This note was originally published at 8am on February 04, 2013 for Hedgeye subscribers.
“You have to be the first one in line. That’s how leaders are born.”
Did global growth stop slowing in mid-to-late November? Is #GrowthStabilizing bad for Gold and Bonds? These questions are now rhetorical ones.
“When you want to win a game, you have to teach. When you lose a game, you have to learn.” -Tom Landry
Our congratulations to Ray Lewis and the Baltimore Ravens. #winning
Back to the Global Macro Grind…
US Equities were up for the 5th consecutive week and long-term US Treasury Yields continued to breakout to the upside last week (10yr Yield up another +6bps to 2.01%) as fund flows into US Equities continue to surprise on the upside.
How did this all happen so fast?
- Sentiment was bombed out in mid-November and short interest was high
- Fundamental global economic growth data steadily improved for 2 consecutive months
- Equity Fund Flows Followed…
The 1st two points of the process were trivial. We wrote about them every day. The last point about flows was the hardest to nail down. While we usually get the memo on flows after the fact, we do know what leads them.

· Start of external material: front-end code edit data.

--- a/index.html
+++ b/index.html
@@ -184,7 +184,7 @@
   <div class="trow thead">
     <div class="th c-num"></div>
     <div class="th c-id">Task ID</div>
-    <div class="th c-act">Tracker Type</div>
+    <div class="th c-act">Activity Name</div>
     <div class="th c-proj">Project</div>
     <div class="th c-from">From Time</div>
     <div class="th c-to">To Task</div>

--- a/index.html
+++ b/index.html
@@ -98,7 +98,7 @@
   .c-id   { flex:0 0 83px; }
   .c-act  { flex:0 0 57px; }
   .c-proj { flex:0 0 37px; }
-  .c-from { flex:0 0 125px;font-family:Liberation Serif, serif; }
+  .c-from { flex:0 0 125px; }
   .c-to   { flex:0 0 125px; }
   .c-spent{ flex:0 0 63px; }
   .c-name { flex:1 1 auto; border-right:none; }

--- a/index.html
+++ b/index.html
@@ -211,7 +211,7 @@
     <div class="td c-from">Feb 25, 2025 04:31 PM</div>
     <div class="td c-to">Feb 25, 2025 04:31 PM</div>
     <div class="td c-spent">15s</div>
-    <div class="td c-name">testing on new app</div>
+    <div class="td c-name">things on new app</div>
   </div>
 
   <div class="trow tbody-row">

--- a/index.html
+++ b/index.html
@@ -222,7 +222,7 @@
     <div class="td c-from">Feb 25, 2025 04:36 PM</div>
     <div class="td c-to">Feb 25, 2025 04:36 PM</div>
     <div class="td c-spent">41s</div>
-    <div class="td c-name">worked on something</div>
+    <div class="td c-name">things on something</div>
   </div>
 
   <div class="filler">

Q: What leads people out of Gold/Bonds and into Equities? A: Growth Expectations.
- Gold made a long-term lower-high in mid November at $1755/oz (versus the all-time high in 2011)
- Gold snapped our intermediate-term TREND line of $1698 in early December
- Gold net long positions (futures and options contracts) crashed to 82,081 last week
Crashed? Yes. Last week the bulls (who had been buying Gold contracts the whole way down from October to January) capitulated, selling the net long position in Gold contracts down -24% wk-over-wk.

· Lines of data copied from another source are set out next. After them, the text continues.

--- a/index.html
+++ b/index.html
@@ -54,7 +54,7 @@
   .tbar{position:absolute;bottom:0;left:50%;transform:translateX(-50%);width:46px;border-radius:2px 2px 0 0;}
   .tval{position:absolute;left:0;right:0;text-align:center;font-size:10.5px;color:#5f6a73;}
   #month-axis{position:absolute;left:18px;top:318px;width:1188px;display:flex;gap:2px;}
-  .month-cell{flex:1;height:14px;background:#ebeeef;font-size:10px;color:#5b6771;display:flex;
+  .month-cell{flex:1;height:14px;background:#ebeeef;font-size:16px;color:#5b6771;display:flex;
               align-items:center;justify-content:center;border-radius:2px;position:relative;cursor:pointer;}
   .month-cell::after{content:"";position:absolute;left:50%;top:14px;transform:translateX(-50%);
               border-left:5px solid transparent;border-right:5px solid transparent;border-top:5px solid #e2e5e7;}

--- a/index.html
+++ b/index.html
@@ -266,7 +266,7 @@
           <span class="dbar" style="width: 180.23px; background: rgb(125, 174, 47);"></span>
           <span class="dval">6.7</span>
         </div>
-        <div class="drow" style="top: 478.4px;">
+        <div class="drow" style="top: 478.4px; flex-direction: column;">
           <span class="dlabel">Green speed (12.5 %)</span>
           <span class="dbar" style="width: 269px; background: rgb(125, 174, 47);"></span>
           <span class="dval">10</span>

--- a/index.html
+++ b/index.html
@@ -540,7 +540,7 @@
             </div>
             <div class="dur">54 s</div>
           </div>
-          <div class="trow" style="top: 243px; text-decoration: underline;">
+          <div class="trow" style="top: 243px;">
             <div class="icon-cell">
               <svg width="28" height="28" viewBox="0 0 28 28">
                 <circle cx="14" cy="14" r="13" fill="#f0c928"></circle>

Despite Gold and Silver being down another -0.2% and -1.1%, respectively, this morning, from an immediate-term TRADE duration perspective this is obviously an interesting contrarian indicator. But what does it tell you about longer-term growth expectations?
What has the Treasury Bond market been telling you?

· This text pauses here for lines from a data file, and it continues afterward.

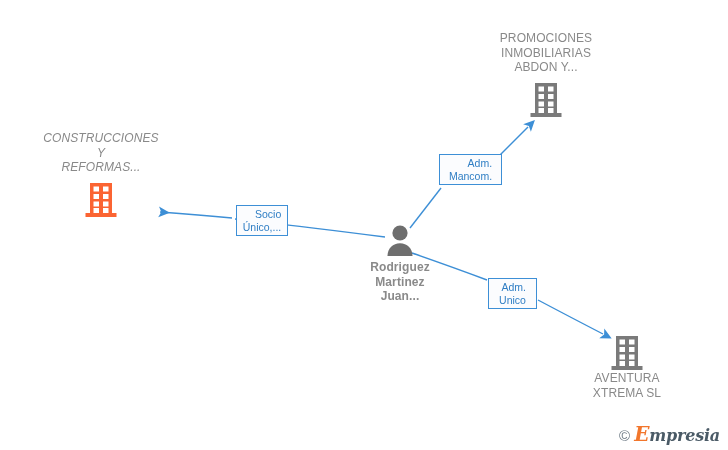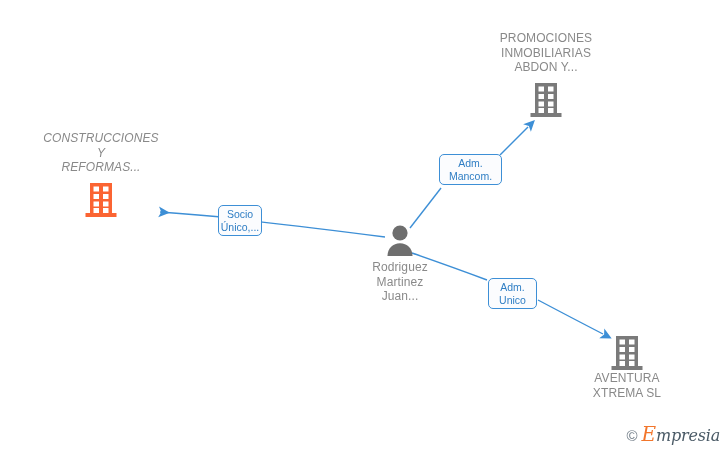--- a/index.html
+++ b/index.html
@@ -60,11 +60,11 @@
     box-sizing: border-box;
     background: #fbfcfe;
     border: 1.6px solid #3d8fd6;
-    border-radius: 5px;
+    border-radius: 0;
     color: #2f7ec4;
     font-size: 10.5px;
     line-height: 13px;
-    text-align: center;
+    text-align: right;
     display: flex;
     flex-direction: column;
     justify-content: center;

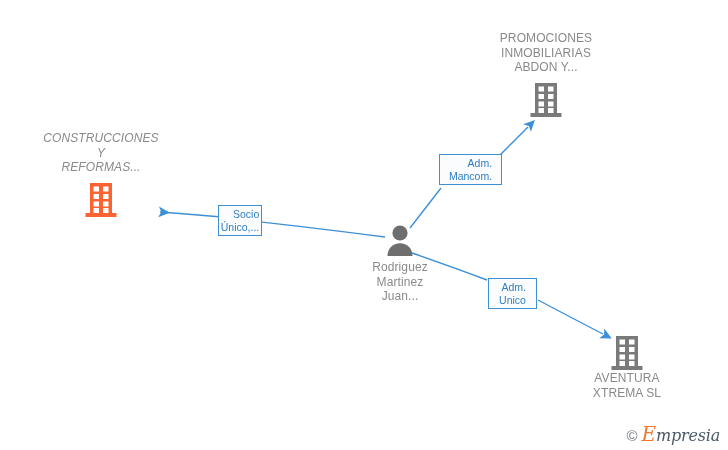--- a/index.html
+++ b/index.html
@@ -203,7 +203,7 @@
 XTREMA SL</div>
   </div>
 
-  <div class="edge-chip" style="left:218px; top:205px; width:44px; height:31px;">Socio
+  <div class="edge-chip" style="left:236px; top:205px; width:52px; height:31px;">Socio
 Único,...</div>
 
   <div class="edge-chip" style="left:439px; top:154px; width:63px; height:31px;">Adm.

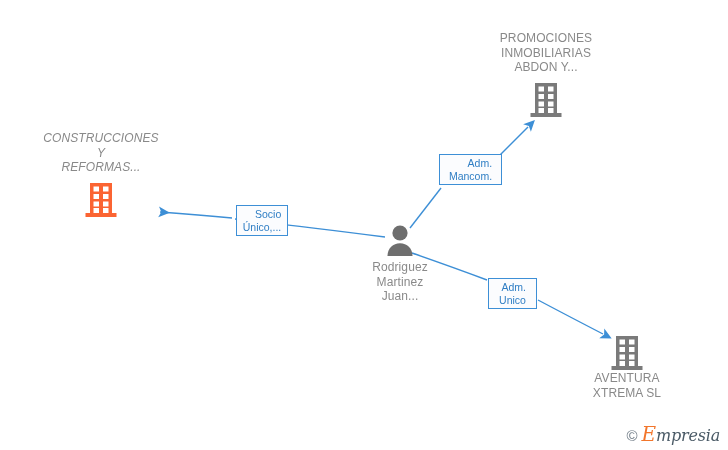--- a/index.html
+++ b/index.html
@@ -172,7 +172,7 @@
     </div>
   </div>
 
-  <div class="node" style="left:330px; top:224px;">
+  <div class="node" style="left:330px; top:224px;font-weight:bold;">
     <div class="icon-wrap">
       <svg class="person-icon" width="32" height="32" viewBox="0 0 32 32" xmlns="http://www.w3.org/2000/svg">
         <circle cx="16" cy="9" r="7.6" fill="#6e6e6e"></circle>

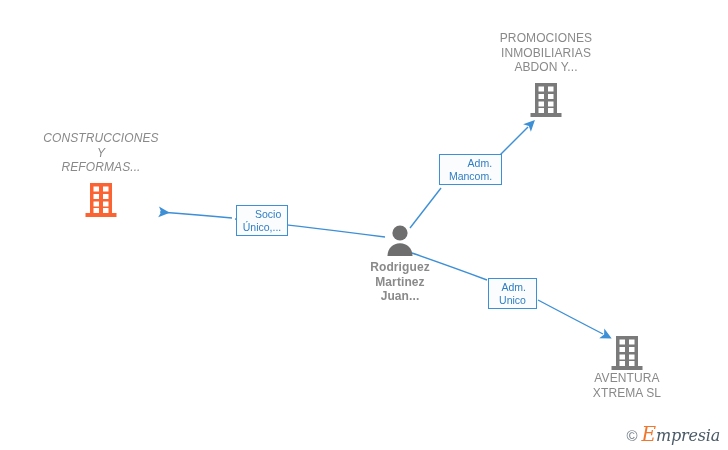--- a/index.html
+++ b/index.html
@@ -94,6 +94,7 @@
     color: #4a5a66;
     font-style: italic;
     letter-spacing: -0.2px;
+    font-weight: bold;
   }
   #watermark .brand .cap {
     color: #f2762c;

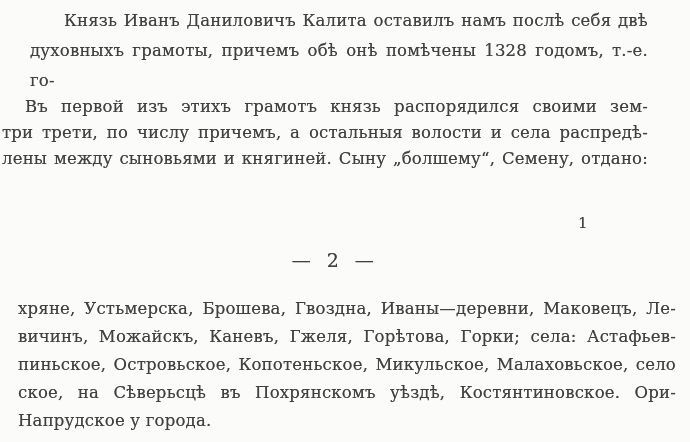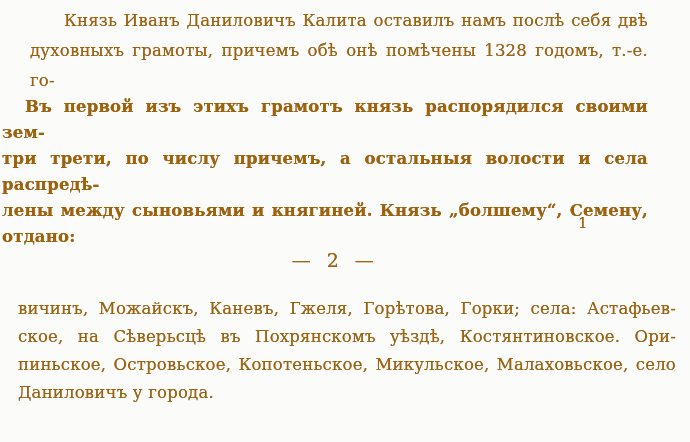--- a/index.html
+++ b/index.html
@@ -16,7 +16,7 @@
     height: 394px;
     background: #fbfbfa;
     font-family: "DejaVu Serif", serif;
-    color: #a16207;
+    color: #404040;
     font-size: 16.5px;
     text-shadow: 0 0 0.4px rgba(45,40,35,0.55);
   }

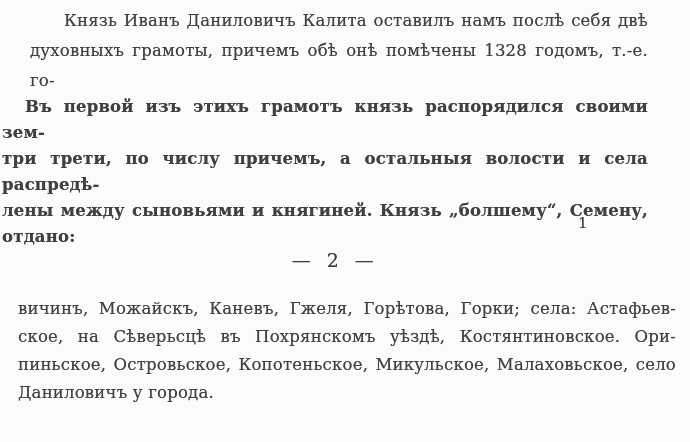--- a/index.html
+++ b/index.html
@@ -33,7 +33,7 @@
   .para1 .firstline { text-indent: 34px; }
 
   .para2 { left: 2px; top: 94px; width: 646px; }
-  .para2 .line { line-height: 26px; font-weight: bold; }
+  .para2 .line { line-height: 26px; }
   .para2 .firstline { text-indent: 23px; }
 
   .signature {

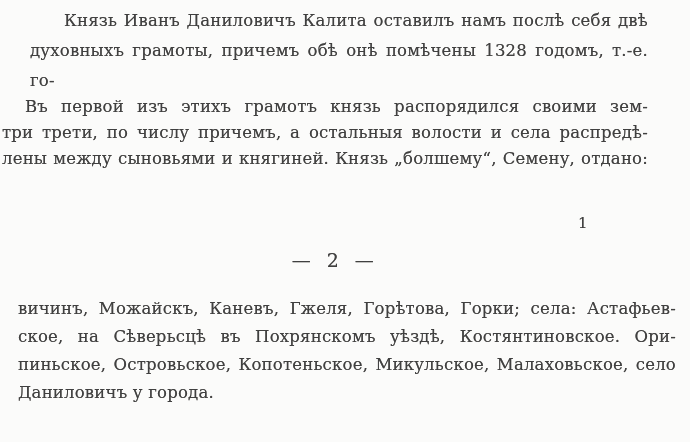--- a/index.html
+++ b/index.html
@@ -71,7 +71,7 @@
   <section class="block para2">
     <div class="line firstline">Въ первой изъ этихъ грамотъ князь распорядился своими зем-</div>
     <div class="line">три трети, по числу причемъ, а остальныя волости и села распредѣ-</div>
-    <div class="line">лены между сыновьями и княгиней. Князь „болшему“, Семену, отдано:</div>
+    <div class="line">лены между сыновьями и княгиней. Сыну „болшему“, Семену, отдано:</div>
   </section>
 
   <div class="signature">1</div>

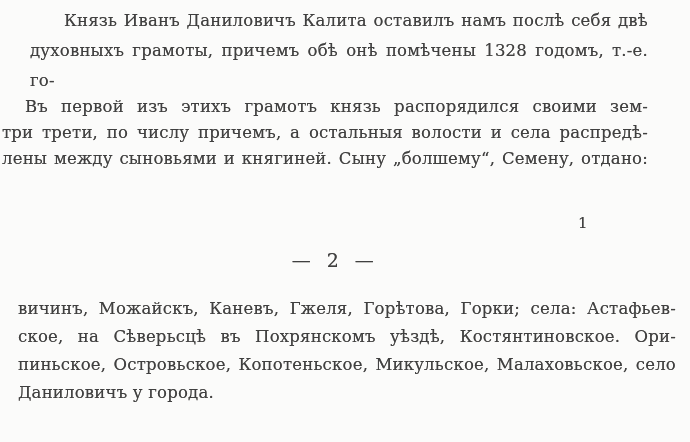--- a/index.html
+++ b/index.html
@@ -79,6 +79,7 @@
   <div class="pagenum">— 2 —</div>
 
   <section class="block para3">
+    <div class="line">хряне, Устьмерска, Брошева, Гвоздна, Иваны—деревни, Маковецъ, Ле-</div>
     <div class="line">вичинъ, Можайскъ, Каневъ, Гжеля, Горѣтова, Горки; села: Астафьев-</div>
     <div class="line">ское, на Сѣверьсцѣ въ Похрянскомъ уѣздѣ, Костянтиновское. Ори-</div>
     <div class="line">пиньское, Островьское, Копотеньское, Микульское, Малаховьское, село</div>

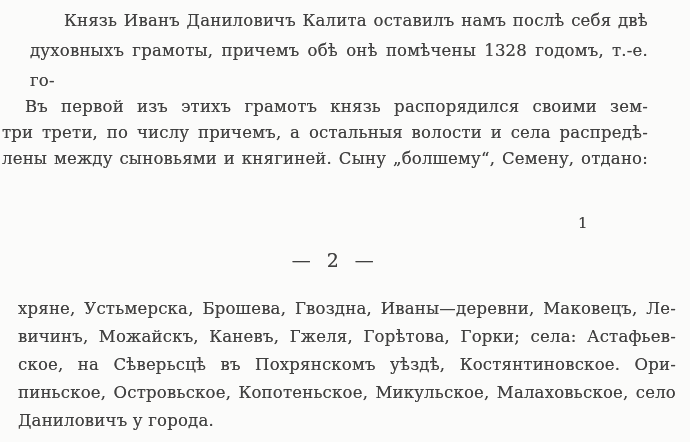--- a/index.html
+++ b/index.html
@@ -81,8 +81,8 @@
   <section class="block para3">
     <div class="line">хряне, Устьмерска, Брошева, Гвоздна, Иваны—деревни, Маковецъ, Ле-</div>
     <div class="line">вичинъ, Можайскъ, Каневъ, Гжеля, Горѣтова, Горки; села: Астафьев-</div>
+    <div class="line">пиньское, Островьское, Копотеньское, Микульское, Малаховьское, село</div>
     <div class="line">ское, на Сѣверьсцѣ въ Похрянскомъ уѣздѣ, Костянтиновское. Ори-</div>
-    <div class="line">пиньское, Островьское, Копотеньское, Микульское, Малаховьское, село</div>
     <div class="line lastline">Даниловичъ у города.</div>
   </section>
 

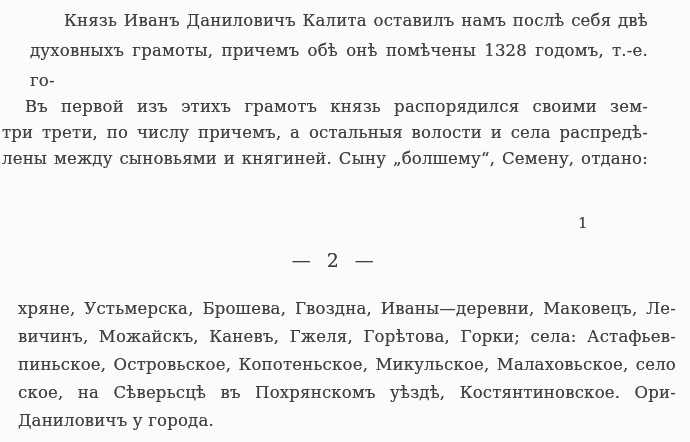--- a/index.html
+++ b/index.html
@@ -83,7 +83,7 @@
     <div class="line">вичинъ, Можайскъ, Каневъ, Гжеля, Горѣтова, Горки; села: Астафьев-</div>
     <div class="line">пиньское, Островьское, Копотеньское, Микульское, Малаховьское, село</div>
     <div class="line">ское, на Сѣверьсцѣ въ Похрянскомъ уѣздѣ, Костянтиновское. Ори-</div>
-    <div class="line lastline">Даниловичъ у города.</div>
+    <div class="line lastline">Напрудское у города.</div>
   </section>
 
 </div>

- 10yr US Treasury Yields made higher-long-term lows in November-December in the 1.57-1.61% range
- 10yr US Treasury Yield broke out above our intermediate-term TREND line of 1.73% in mid-December 2012
- 10yr US Treasury Yields are up another 5 basis points this morning (that’s a lot in a day) to 2.05%
At the same time, the HYG (High Yield) and Junk (JNK) Bond ETFs finally broke my immediate-term TRADE lines of support last week. With Investment Grade and Junk Bond yields up another +1.9% and +3.3% last week, that was new for this cycle (not new at turns in other major cycles).
The concept of buying “High Yield” debt (that has record low yields) is far from simple; especially if people start to bake in that Ben Bernanke’s money printing days are over. This is why we are so focused on the slope of growth expectations for:
- Global GDP Growth
- US Employment Growth
- US House Price Inflation Growth
All 3 of these factors can drive Gold/Bond prices down until people actually start to believe we could re-flate the Commodity Inflation Bubble (which peaked alongside Gold in 2011). Which, in turn, could slow growth (again). That’s why:
- CRB Commodities Index closing 1 point inside of our long-term TAIL line of 306 last week is a NEW concern
- Oil Prices up another +1.8% and +2.9% on WTIC and Brent last week are a mounting concern
- 5-year Breakevens up +6.5% last week in the US (Bernanke’s former inflation expectations bogey) matter too
Whether you were bullish or bearish throughout this 2-month move doesn’t matter anymore. Today is a new day. You are either first on the line to register what is changing on the margin in macro, or you are not. We’ll do our best to stand alongside you.
Our immediate-term Risk Ranges for Gold, Oil (Brent), US Dollar, EUR/USD, USD/YEN, 10yr UST Yield, and the SP500 are now $1649-1676, $114.19-116.87, $79.01-79.71, $1.34-1.36, 90.67-93.12, 1.96-2.11%, and 1498-1517, respectively.